Homosexual Mating Displays in Penguins

More than 50 yr ago, field studies recorded the same‐sex pairs (and trios) of penguins displaying to each other during the mating season, using behavior patterns typical of heterosexual mating displays. Such observations led to a hypothesis that due to a lack of sex recognition pairing occurs at random with respect to sex, an idea countered by the argument that sex recognition is highly accurate. No quantification of same‐sex mating displays has tested the frequency of such displays in penguins or tested the hypothesis of random display partners with respect to sex. During their mating season, we studied displaying and paired king penguins, Apenodytes patagonicus, at Kerguelen Island and sexed them using a DNA marker, to quantify any occurrence of this behavior. Indeed, same‐sex courtship displays were common (28.3% of 53 displaying pairs), the great majority of which were between males. Some homosexually displaying males eventually paired with females, but such males were significantly slower in heterosexual pairing than males that did not display homosexually. In two extraordinary cases, same‐sex pairs learned each other’s calls, an essential step in the pairing process. The frequency of such pairs was much lower than among displaying couples, significantly so for males. Finally, the frequency of homosexually displaying pairs was significantly lower than expected from random assortment of displaying birds, for both males and females. We examined possible explanations for same‐sex display and its biological significance. A population sex‐ratio bias in favor of males and high concentration of male sex hormones may help to explain non‐reproductive homosexually displaying pairs.     
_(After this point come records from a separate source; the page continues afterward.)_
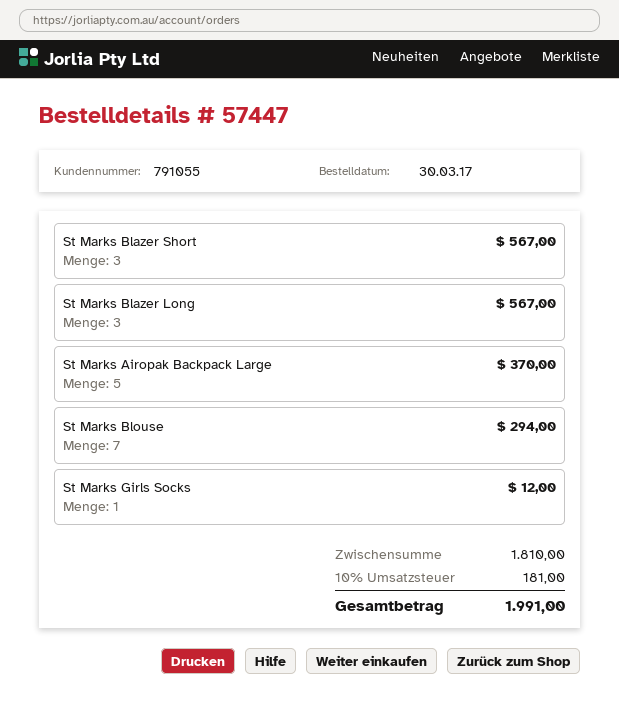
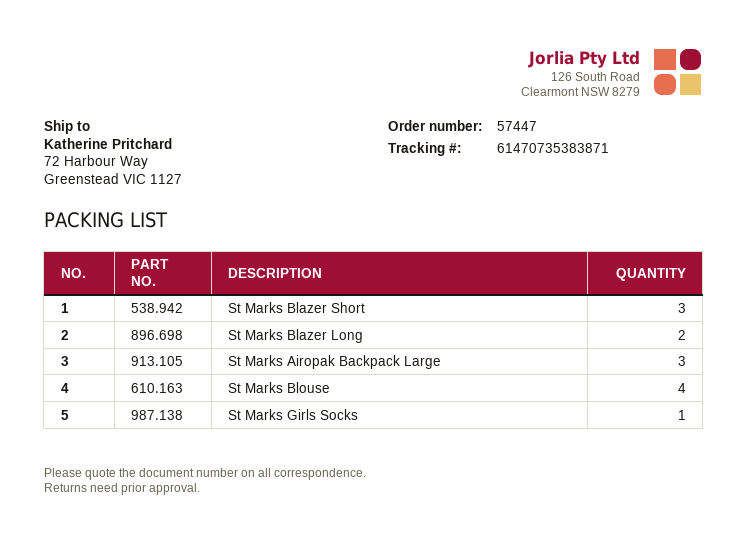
St Marks Blazer Long: 3 -> 2
St Marks Airopak Backpack Large: 5 -> 3
St Marks Blouse: 7 -> 4

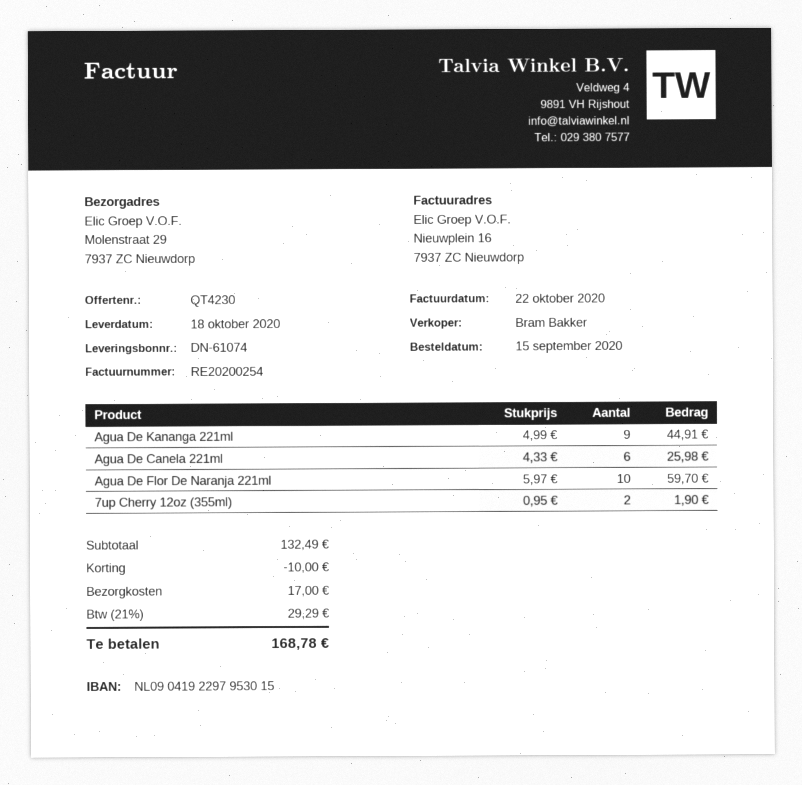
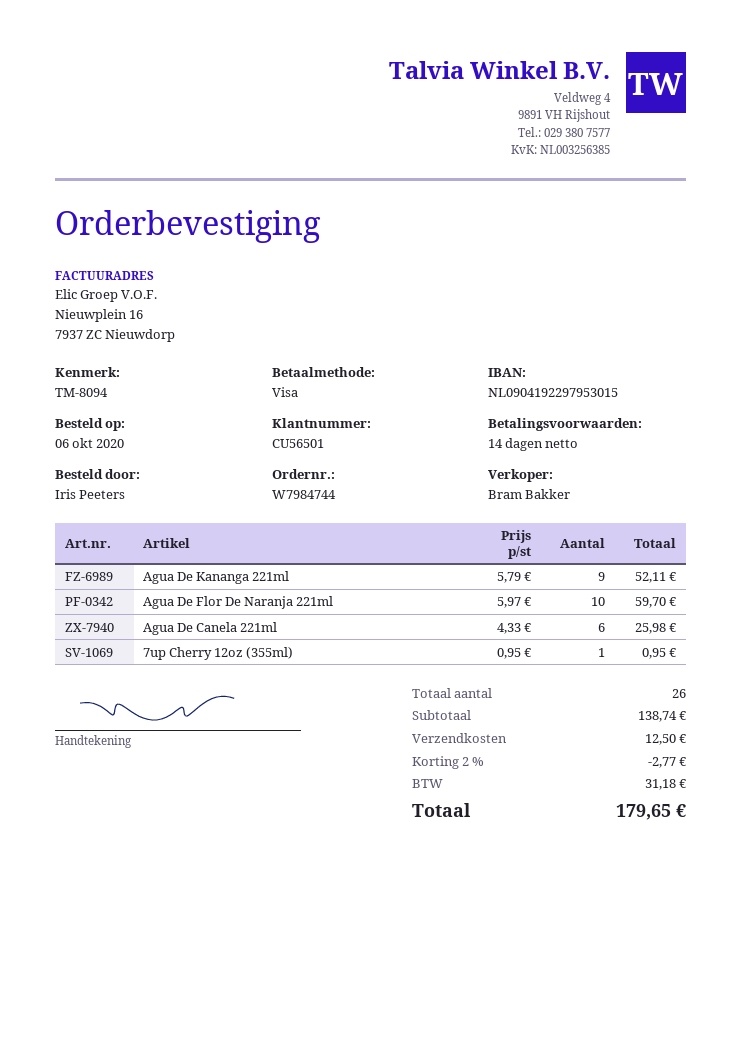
order date: 2020-09-15 -> 2020-10-06
Agua De Kananga 221ml: 9 x 4.99 = 44.91 -> 9 x 5.79 = 52.11
7up Cherry 12oz (355ml): 2 x 0.95 = 1.90 -> 1 x 0.95 = 0.95
subtotal: 132.49 -> 138.74
discount: 10.00 -> 2.77
shipping: 17.00 -> 12.50
tax: 29.29 -> 31.18
total: 168.78 -> 179.65

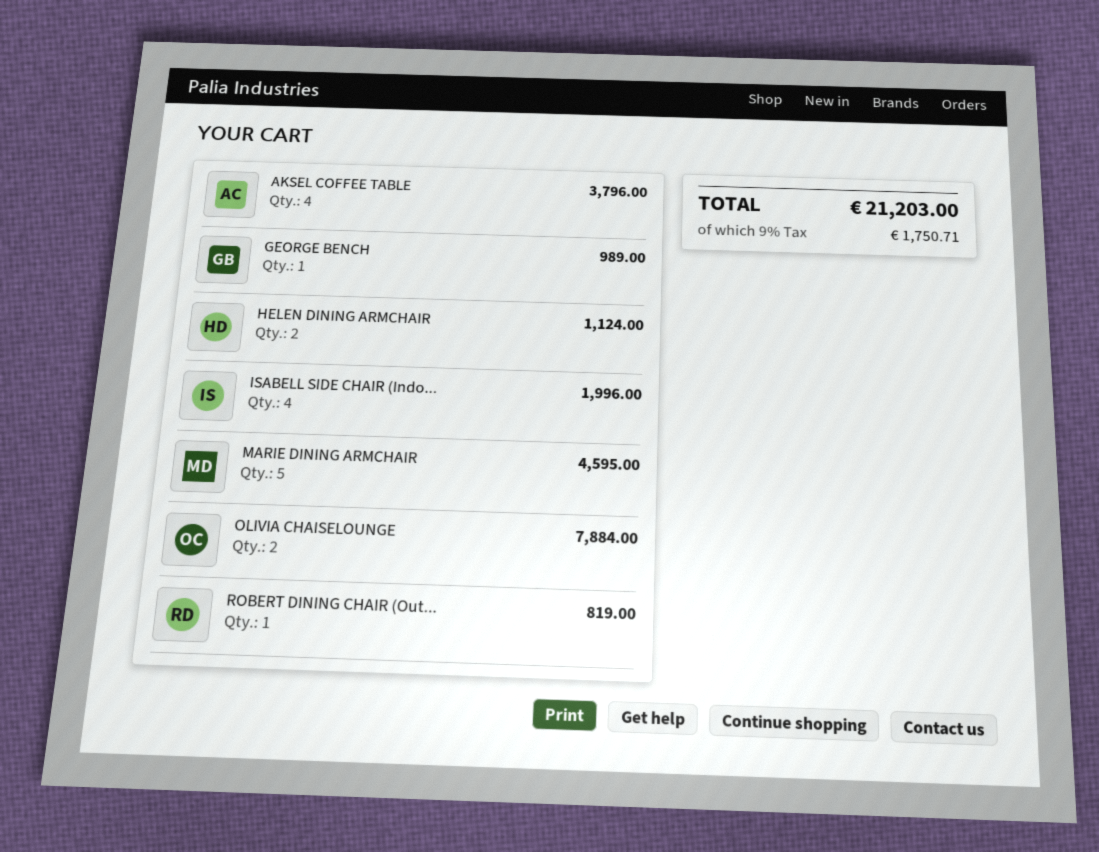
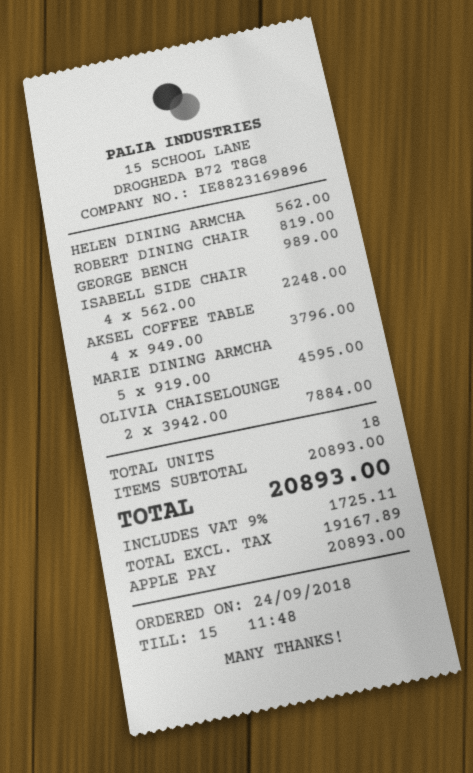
HELEN DINING ARMCHAIR: 2 for 1124.00 -> 1 for 562.00
ISABELL SIDE CHAIR (Indo...: 4 for 1996.00 -> 4 for 2248.00
tax: 9% = 1750.71 -> 9% = 1725.11
total: 21203.00 -> 20893.00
Communal Nesting among Genetically Similar House Mice

From March to October 1986, 35 house mice, Mus domesticus, were fitted with radio-transmitters and tracked in and around a Colorado feed shed for an average of 5 (range 2 to 17) days. 5 of 36 simultaneously tracked pairs of lactating females used identical nesting sites. Genotypic similarity at 5 enzyme loci, assayed from biopsies of blood and toes, indicated that these females were more genetically alike than would be expected if pairing occurred randomly among females. We posit that female house mice recognize and preferentially form communal nests with close relatives. Aside from the communally nesting females, minimal overlap occurred among home ranges of lactating females. Only 4 of 10 adult male home ranges appreciably overlapped female home ranges. The home ranges of these 4 males overlapped less than the other adult male home ranges suggesting that males defend one or more females for access to mating. The possibility that communally nesting females are nursing each other's pups is discussed.     

How Pronghorn Females Avoid Inbreeding Depression

After a bottleneck in a closed population of pronghorn (Antilocapra americana), some inbred matings occurred, and we detected significant inbreeding depression. But inbred matings occurred less frequently than would be expected by chance. Pronghorn females chose mates after a sampling period and had complete control of the mating decision. Therefore, to discover the behavioral mechanism by which females avoided mating with close kin, we studied female movements and courtship sequences. When females moved from one harem to another in the sampling process, they did not shift to harem males of lower coancestry as they approached estrus. Rather, females progressed more slowly through the later courtship stages when the harem male was related vs. unrelated. Also, the rates of male courtship acts were higher within unrelated vs. related pairs. Some females appeared to use multiple mating as an inbreeding avoidance strategy. Our results suggested that inbreeding avoidance by female pronghorn occurred primarily by reactions to the late stages of male courtship, rather than by spatial avoidance of related males.